GitHub - gqgs/llm100kbench: LLM 100k portfolio management benchmark

3 min read Original article ↗

LLM Investment Benchmark

A tool for benchmarking and tracking Large Language Model (LLM) investment decisions.

Overview

This project provides a framework to create, manage, and track investment portfolios generated by LLM models. It allows you to:

  • Create new portfolios
  • List current holdings and recent context
  • Update portfolios based on model decisions

The model executions and their current context can be seen here.

Automated Weekly Runs

The active model roster is configured in models.json. The weekly GitHub Actions workflow runs the benchmark every Monday, writes model orders under orders/<model>/<date>.json, stores the market snapshot in prices/<date>.csv, updates llm100kbench.db, and regenerates this README's current portfolio section.

The project is intentionally limited to free API tiers.
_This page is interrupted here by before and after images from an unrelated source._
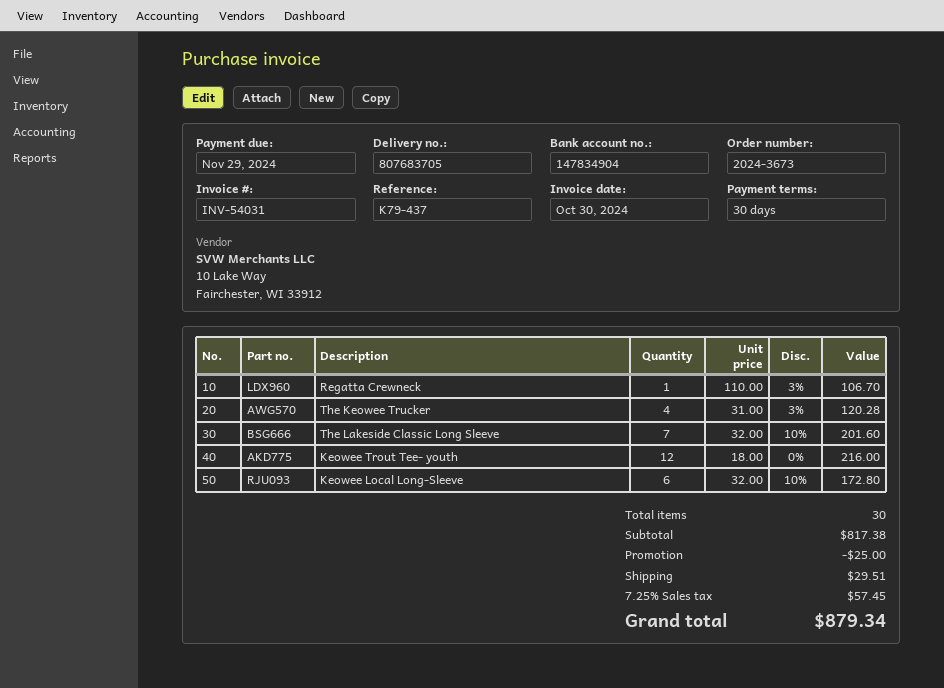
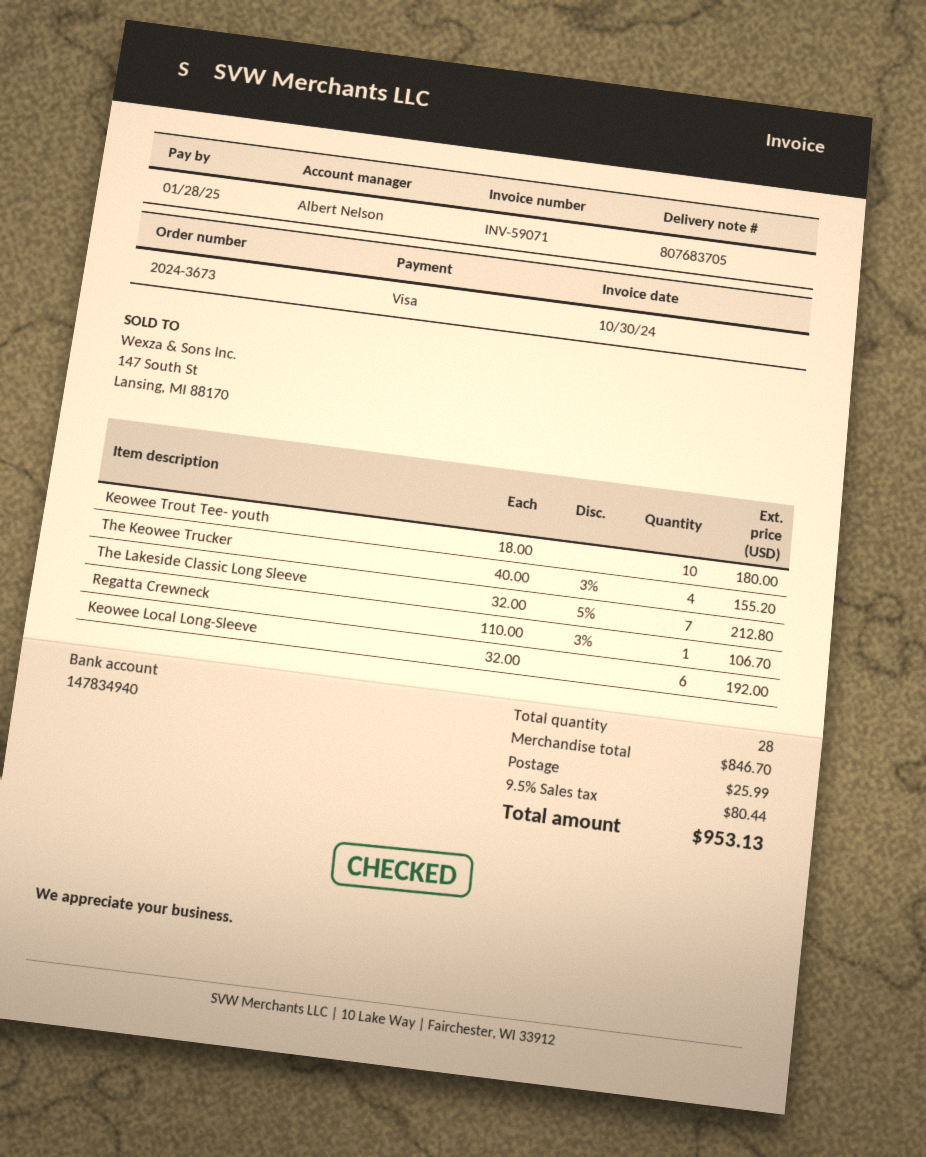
invoice number: INV-54031 -> INV-59071
due date: 2024-11-29 -> 2025-01-28
bank account: 147834904 -> 147834940
The Keowee Trucker: 4 x 31.00 - 3% = 120.28 -> 4 x 40.00 - 3% = 155.20
The Lakeside Classic Long Sleeve: 7 x 32.00 - 10% = 201.60 -> 7 x 32.00 - 5% = 212.80
Keowee Trout Tee- youth: 12 x 18.00 = 216.00 -> 10 x 18.00 = 180.00
Keowee Local Long-Sleeve: 6 x 32.00 - 10% = 172.80 -> 6 x 32.00 = 192.00
total quantity: 30 -> 28
subtotal: 817.38 -> 846.70
discount: 25.00 -> none
shipping: 29.51 -> 25.99
tax: 7.25% = 57.45 -> 9.5% = 80.44
total: 879.34 -> 953.13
Models that require paid metered API access or subscriptions are archived instead of being run automatically.

Each weekly run also writes a concise decision log under logs/<model>/<date>.md, including the model used, validation status, per-trade rationale, context, and validation notes when a model response is rejected.

Why?

To optimize their portfolio, the primary objective defined for the LLMs, it is imperative to evaluate the risk-reward ratio, formulate cogent assumptions about future market conditions, and leverage tools and their understanding of human psychology and financial market dynamics.

This benchmark may be a good proxy to measure how well LLMs are able to coordinate the aforementioned efforts.

Notes

  • chatgpt, deepseek, and grok are kept as continuing benchmark identities. Their exact backend model IDs are recorded in each new order's metadata.
  • perplexity is archived for future runs because its API is paid and the free chat UI is not suitable for unattended automation.
  • Claude and other paid-only APIs are not included while the project keeps the free-tier-only restriction.

Project Structure

  • cmd: Contains the main command implementations
    • create: Initialize new portfolios
    • list: Display current holdings and context
    • update: Process investment orders and update holdings
    • stocks: Fetch most recent stock prices

Prompt

The most recent prompt with the clear guidelines can be see here and here.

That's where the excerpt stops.